I like to spend a lot of time nearly-naked, but that’s because I’m wealthy enough to have a body that is tanned, manicured and sculpted into perfection by a small army of personal trainers and discrete men with tweezers.  Most of my calories come from cigarettes and gin, so I can actually pull off the latest fashions, created as they are by eccentric French designers who are disgusted by a woman’s body unless she resembles a teenage boy. I’m not saying you should be ashamed if you don’t look like this (although I would be), just that you should think twice before choosing incredibly revealing clothing to wear to the seaside. Fashion flatters by obscuring our (your) flaws and emphasising our (my) finer features, which means that you should consider the bits other people might not want to see before putting on the string bikini that lays bare your plucked-turkey thighs and hairy bottom crack.  

Rule #3: seaside dining – nothing ruins the beach like a burned sausage

Aside from cheap perfume, babies’ nappies, sandal foot fungus and artificial coconut oil, there’s so smell more likely to ruin my day at the beach than the stench of some idiot who has decided that scorching the outside of a few chicken giblets will make him the Ainsley Harriott of his social circle. If I found it relaxing to be downwind of charred wildlife I’d go back to grief-spying at the animal crematorium. There should be a maximum punishment for those awful people who insist on fouling the sands like BP at Deepwater Horizon, except with Reggae Reggae Sauce instead of crude oil. The only consolation I cling to is that beach barbecues are statistically proven to be one of the largest sources of really unpleasant food poisoning.

Rule #4: don’t bring your own entertainment

The beach is entertaining on its own, it doesn’t require enhancement by footballs, stereos and Tyson, your beloved family pet. There’s a reason I don’t come to spend my weekend relaxing in your living room, and it’s not just the KFC stains on the furniture or the potential to catch lice. It’s because I don’t want to hear your taste in music, talk about ‘the big match’ or be forced to bury your dog under three feet of sand whilst you’re away buying Tangle Twisters. If you must occupy yourself, a book or magazine should suffice, although preferably not ‘Fifty Shades Of Grey’ – It might give you the wrong idea and I’d rather watch a cow giving birth than any public displays of affection between you and “ur bae”.

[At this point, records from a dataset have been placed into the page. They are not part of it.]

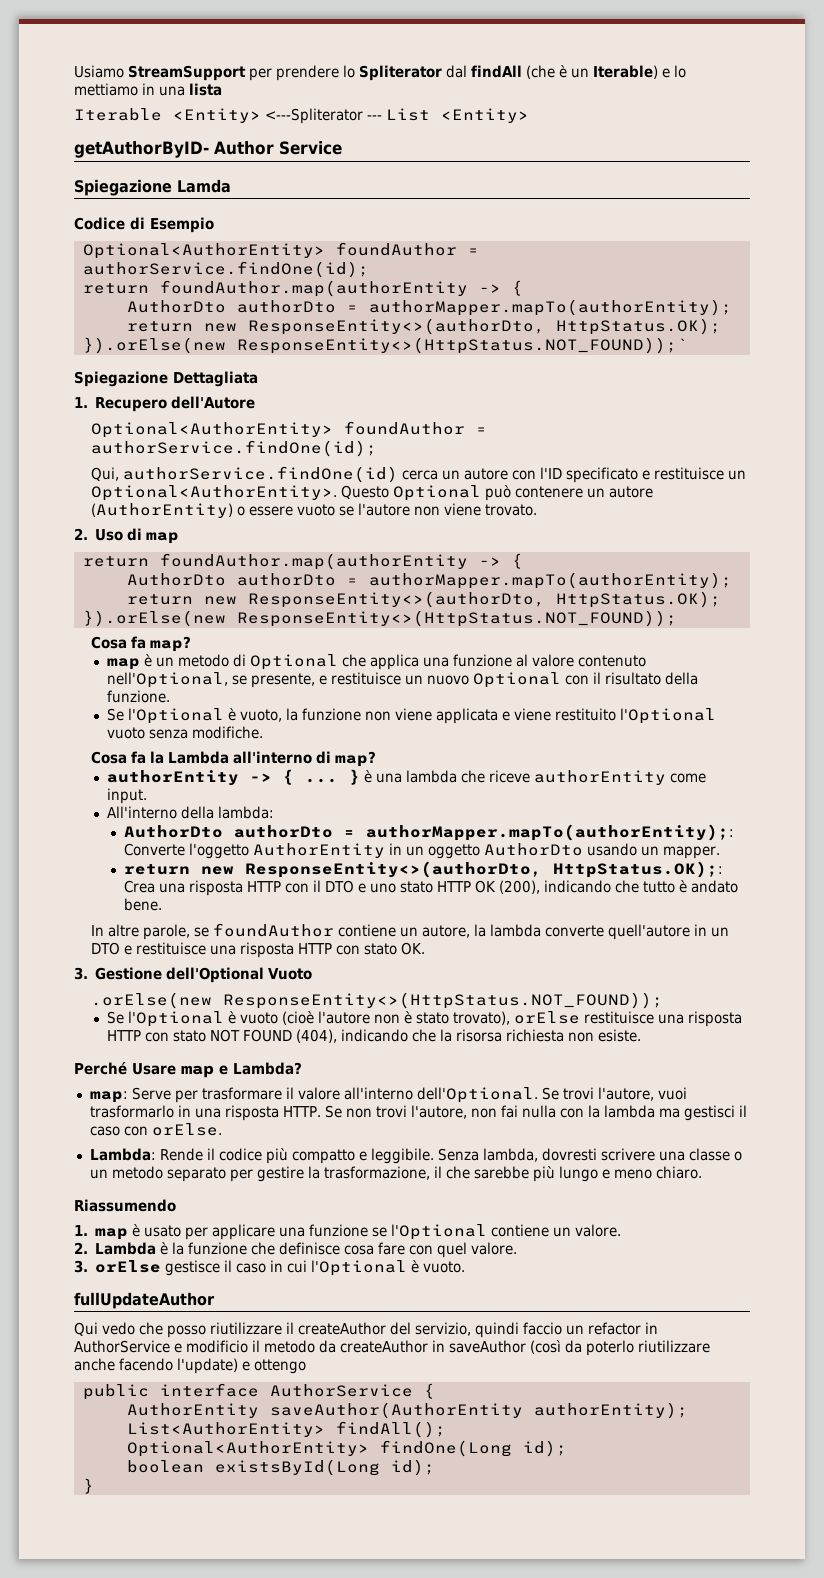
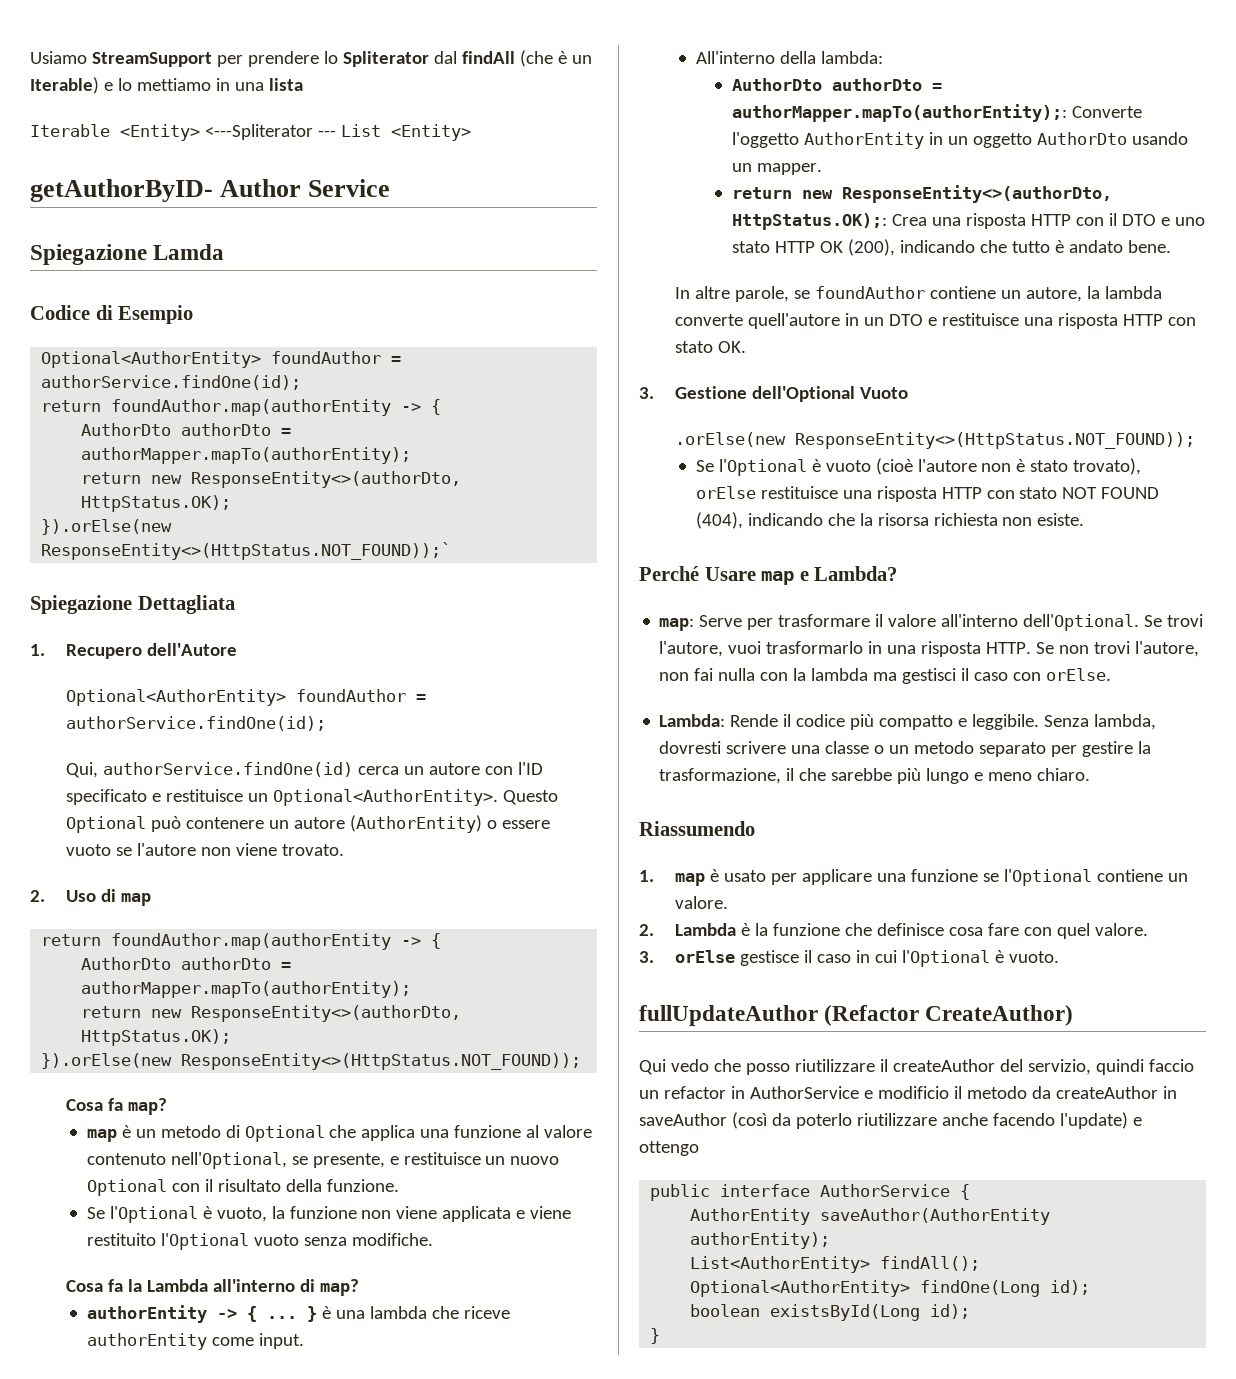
- fullUpdateAuthor
+ fullUpdateAuthor (Refactor CreateAuthor)

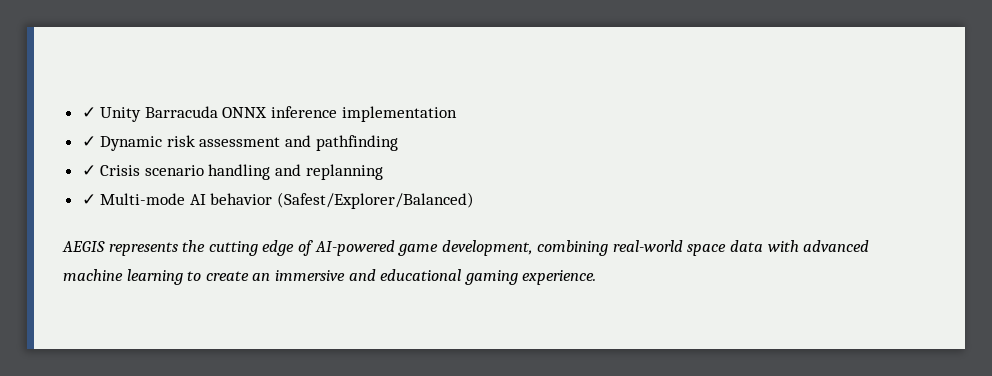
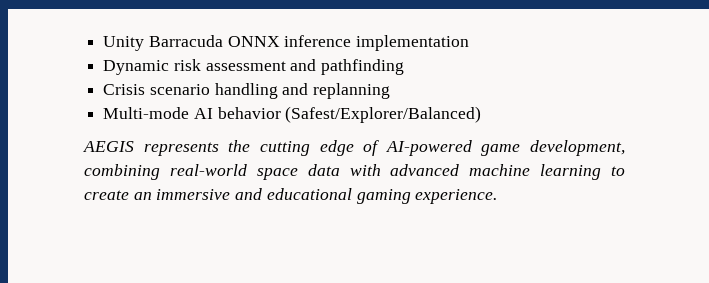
- ✓ Unity Barracuda ONNX inference implementation
+ Unity Barracuda ONNX inference implementation
- ✓ Dynamic risk assessment and pathfinding
+ Dynamic risk assessment and pathfinding
- ✓ Crisis scenario handling and replanning
+ Crisis scenario handling and replanning
- ✓ Multi-mode AI behavior (Safest/Explorer/Balanced)
+ Multi-mode AI behavior (Safest/Explorer/Balanced)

Rule#5:  respect the power of the ocean

The proliferation of public swimming pools has created the entirely unreasonable expectation that there is some kind of public duty to prevent other people from having accidents in the water. Considering the amount of noise people seem to be encouraged to make these days you can hardly blame me if I mistook some tragic thrashing for simple jubilation, and covered my head with a towel whilst your elderly mother was swept away to the next island over. I’m also not there to warn your children about jellyfish (I think of them as free botox) or steer jetski-driving idiots away from rocks. If anything, I think there should be specific traps set up to catch jetskis, which are nothing more than an expensive aquatic version of those awful scooters that buzz around St Helier 24 hours a day. Say what you will about the likely global devastation caused by climate change, on the bright side there’s a good chance that some of the people who persist in ruining my summer might get eaten by sharks.